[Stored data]
▬▬▬
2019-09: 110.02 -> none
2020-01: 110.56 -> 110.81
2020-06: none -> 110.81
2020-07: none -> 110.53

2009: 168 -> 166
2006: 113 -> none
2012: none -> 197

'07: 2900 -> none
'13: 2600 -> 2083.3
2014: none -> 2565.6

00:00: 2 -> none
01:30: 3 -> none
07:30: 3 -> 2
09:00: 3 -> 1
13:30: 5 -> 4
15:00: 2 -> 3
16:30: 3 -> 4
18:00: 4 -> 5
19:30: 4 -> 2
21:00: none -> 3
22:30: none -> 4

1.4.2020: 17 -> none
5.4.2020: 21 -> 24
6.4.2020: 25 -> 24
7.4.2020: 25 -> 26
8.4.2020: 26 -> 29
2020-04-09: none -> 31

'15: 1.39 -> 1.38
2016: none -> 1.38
▬▬▬
## What needs to be done
Each line of the records must be reproduced exactly.

## Finished task
2019-09: 110.02 -> none
2020-01: 110.56 -> 110.81
2020-06: none -> 110.81
2020-07: none -> 110.53

2009: 168 -> 166
2006: 113 -> none
2012: none -> 197

'07: 2900 -> none
'13: 2600 -> 2083.3
2014: none -> 2565.6

00:00: 2 -> none
01:30: 3 -> none
07:30: 3 -> 2
09:00: 3 -> 1
13:30: 5 -> 4
15:00: 2 -> 3
16:30: 3 -> 4
18:00: 4 -> 5
19:30: 4 -> 2
21:00: none -> 3
22:30: none -> 4

1.4.2020: 17 -> none
5.4.2020: 21 -> 24
6.4.2020: 25 -> 24
7.4.2020: 25 -> 26
8.4.2020: 26 -> 29
2020-04-09: none -> 31

'15: 1.39 -> 1.38
2016: none -> 1.38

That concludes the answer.